Les institutions ont purgé plus de 106 milliards de dollars d'actions depuis mars
Les investisseurs institutionnels ont procédé à un désendettement à grande échelle sur les marchés boursiers américains, contribuant à la baisse de 5,8 % du S&P 500 au cours du mois dernier, sa pire performance depuis décembre 2022. Selon une analyse du desk de trading de Goldman Sachs, les conseillers en négoce de matières premières (CTA) suivant le momentum ont vendu environ 55 milliards de dollars d'actions américaines depuis début mars. Au cours des trois dernières semaines, les sociétés de gestion d'actifs ont amplifié cette pression, réduisant leur exposition au S&P 500 de 51 milliards de dollars supplémentaires.
Cette vente agressive a poussé le positionnement institutionnel à un extrême. Les fonds systématiques, y compris les stratégies de parité des risques qui ont réduit environ un sixième de leur exposition longue, ont considérablement diminué leur risque de marché. La pression de vente de ces acteurs majeurs semble maintenant toucher à sa fin, créant un environnement technique propice à un potentiel renversement.
Goldman avertit que le risque de « squeeze » rend la vente à découvert imprudente
Une fois la majeure partie des ventes institutionnelles achevée, les analystes de Goldman Sachs mettent désormais en garde leurs clients contre l'ouverture de nouvelles positions courtes. Ils soulignent que le positionnement des CTA est passé à une position nette vendeuse d'environ 184 milliards de dollars, laissant très peu de marge pour des ventes supplémentaires sans un choc majeur sur le marché. Cette configuration rend le marché très susceptible à un « short squeeze » si des nouvelles positives émergent.

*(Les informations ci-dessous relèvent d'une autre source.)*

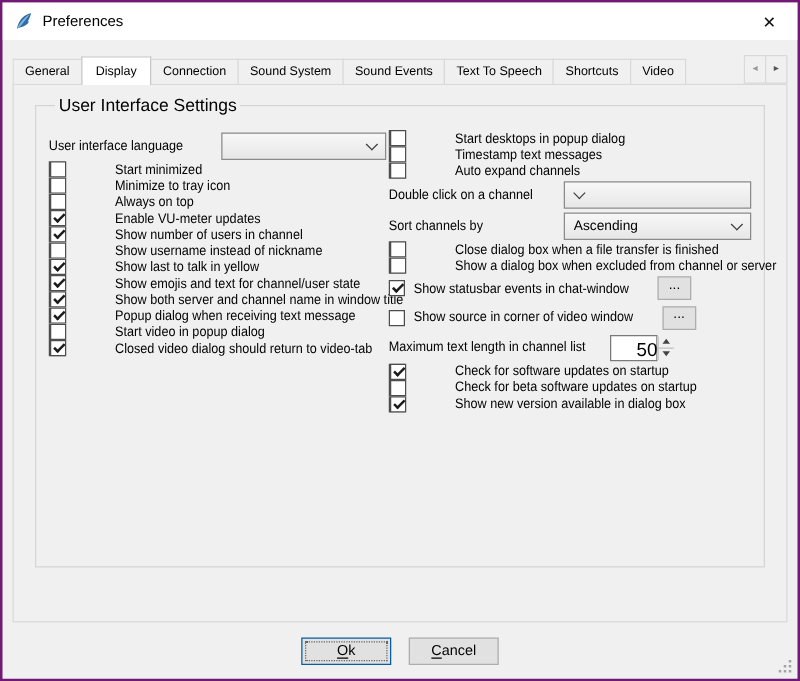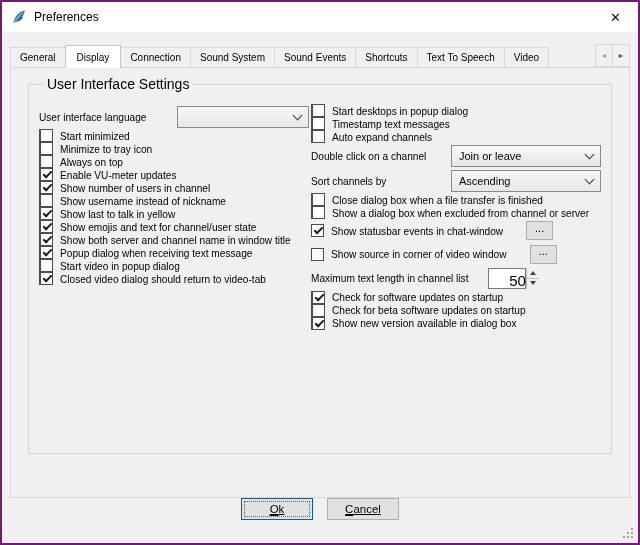"Shortcuts" div.tab { order: before "Text To Speech" -> after "Text To Speech" }
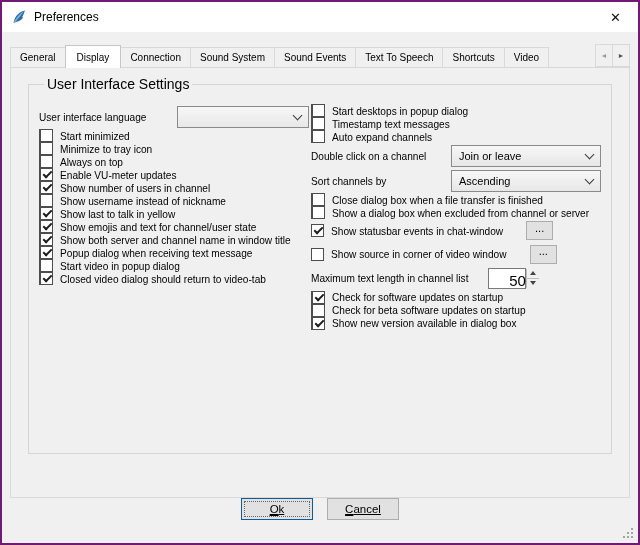"Start desktops in popup dialog" .checkbox { gap: none -> 32px }
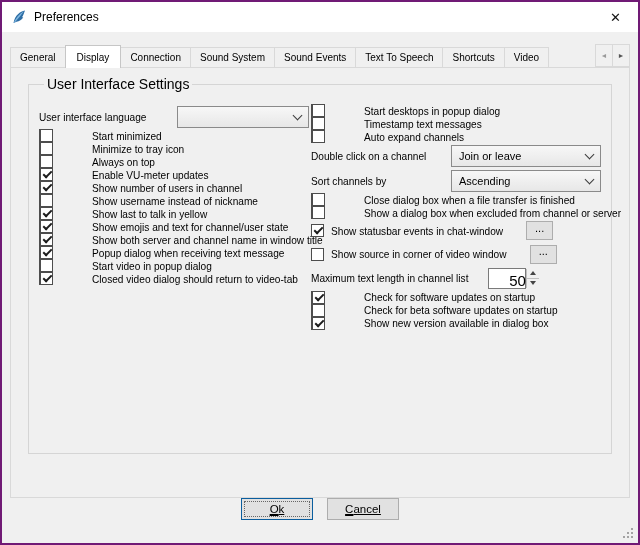"Join or leave" span.combo-value { html: <span>Join or leave</span> -> none }
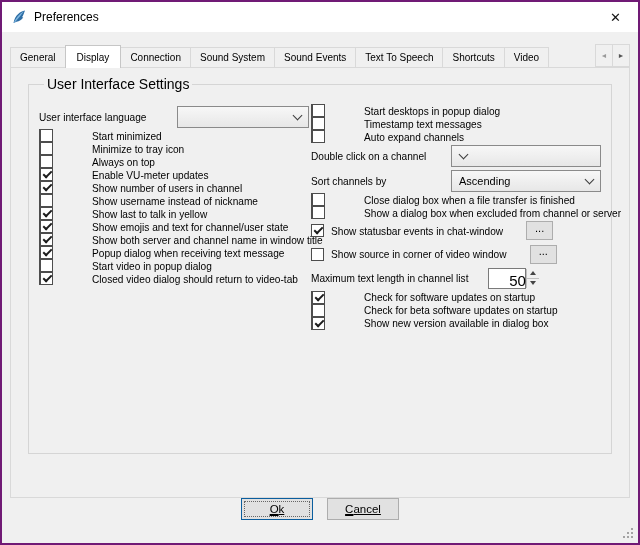"Ok" .button-row { align-items: none -> center; text-decoration: underline -> none }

L'équipe de Goldman estime qu'un rallye soutenu du marché pourrait forcer les CTA à inverser leur trajectoire et à racheter jusqu'à 86 milliards de dollars d'actions américaines au cours du mois prochain. De plus, les changements dans la dynamique du marché des options fournissent désormais un effet stabilisateur. Contrairement à avant, lorsque les courtiers étaient contraints de vendre sur un marché en baisse pour couvrir leurs positions, leurs avoirs actuels agissent comme un tampon contre les mouvements brusques dans les deux sens, aidant à stabiliser les conditions du marché.
Les particuliers achètent la baisse alors que le risque géopolitique plane
En net contraste avec le retrait institutionnel, les investisseurs particuliers ont fait preuve de résilience. Les données de Goldman Sachs montrent que les investisseurs individuels n'ont réduit leurs allocations d'actions que d'environ 1 % par rapport aux niveaux de pointe. Cette cohorte canalise activement des capitaux vers des fonds passifs, fournissant un flux constant de pression d'achat qui compense partiellement les sorties de capitaux institutionnels. Les analystes ont noté : « Si quelqu'un achète la baisse, nous avons une réponse claire. »
Malgré la configuration technique constructive, Goldman souligne que la géopolitique reste le facteur décisif pour la direction du marché. Le récent recul du S&P 500 était directement lié à l'escalade des conflits au Moyen-Orient. Les analystes conseillent aux investisseurs de maintenir des couvertures contre les développements géopolitiques, car tout choc significatif pourrait rapidement annuler le potentiel technique de rebond et raviver la pression de vente.